WHAT YOU SHOULD DO: Each line holding the word "like" must appear in the answer, copied from the entries.

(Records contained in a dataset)
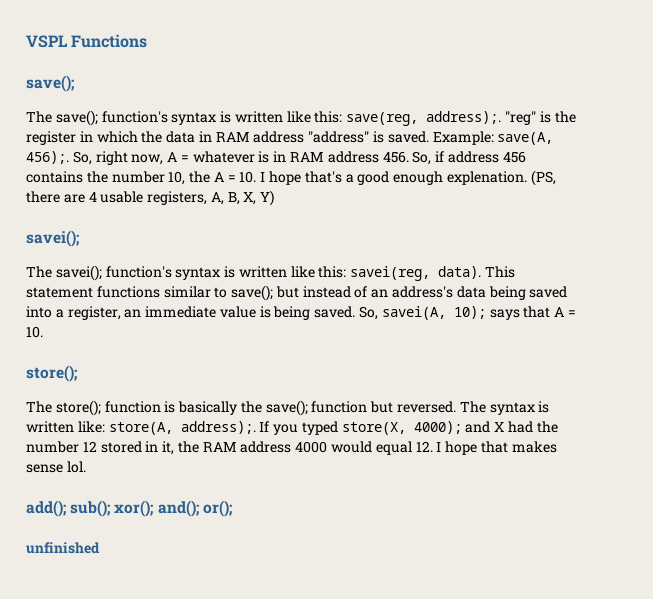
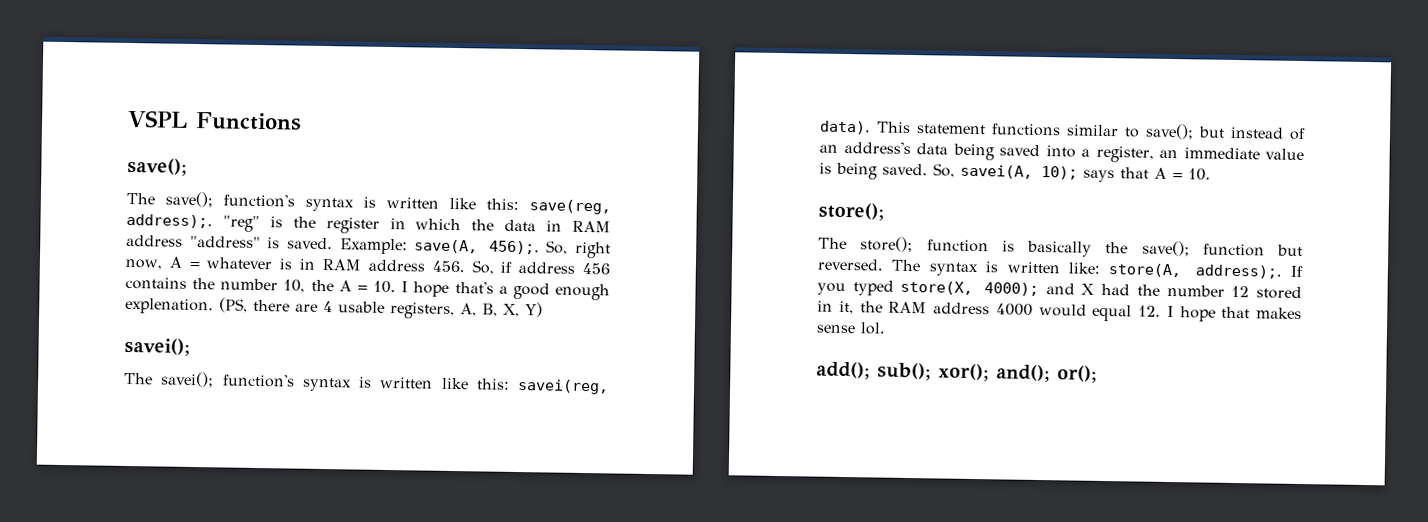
- unfinished

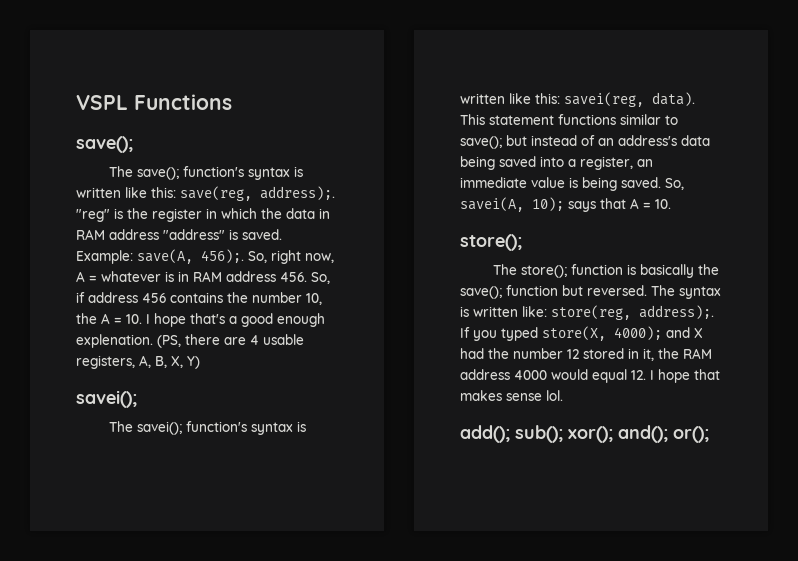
- The syntax is written like: store(A, address);.
+ The syntax is written like: store(reg, address);.

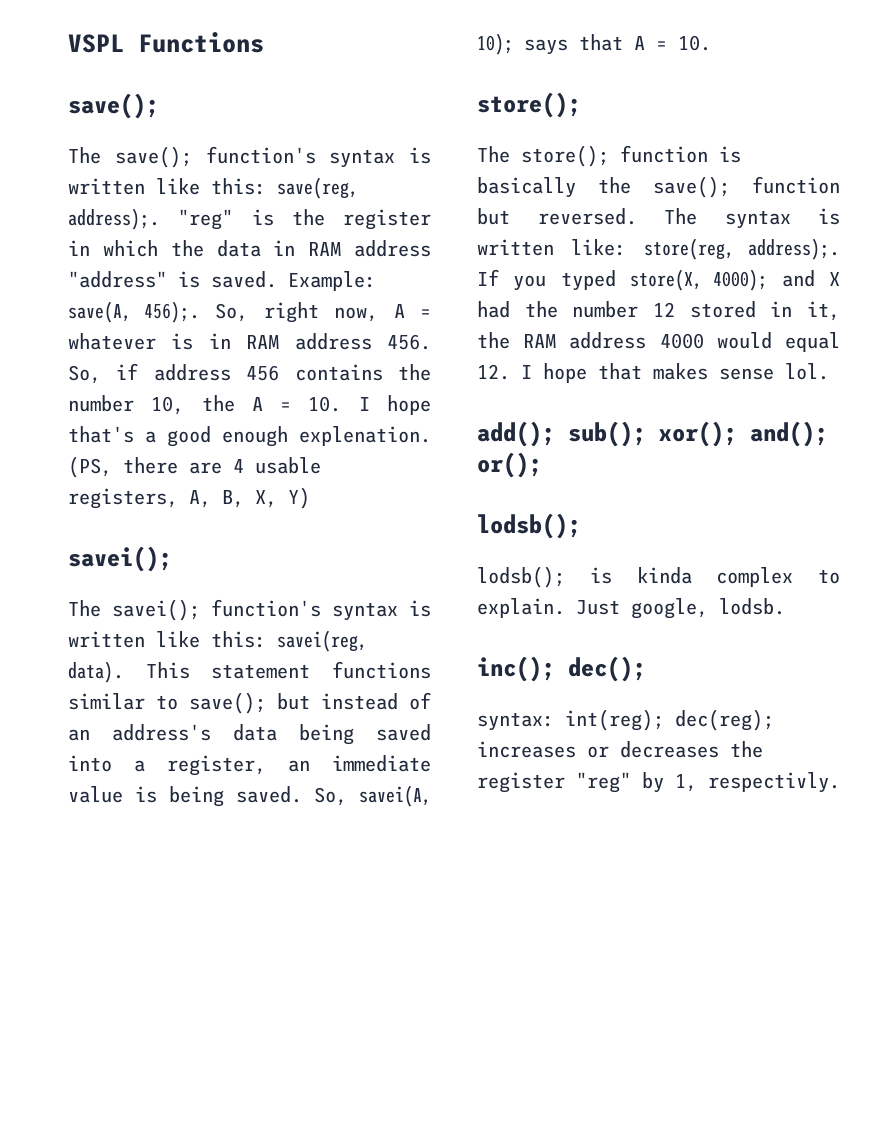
  add(); sub(); xor(); and(); or();
+ lodsb();
+ lodsb(); is kinda complex to explain. Just google, lodsb.
+ inc(); dec();
+ syntax: int(reg); dec(reg); increases or decreases the register "reg" by 1, respectivly.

EXERCISE OUTPUT:
- The syntax is written like: store(A, address);.
+ The syntax is written like: store(reg, address);.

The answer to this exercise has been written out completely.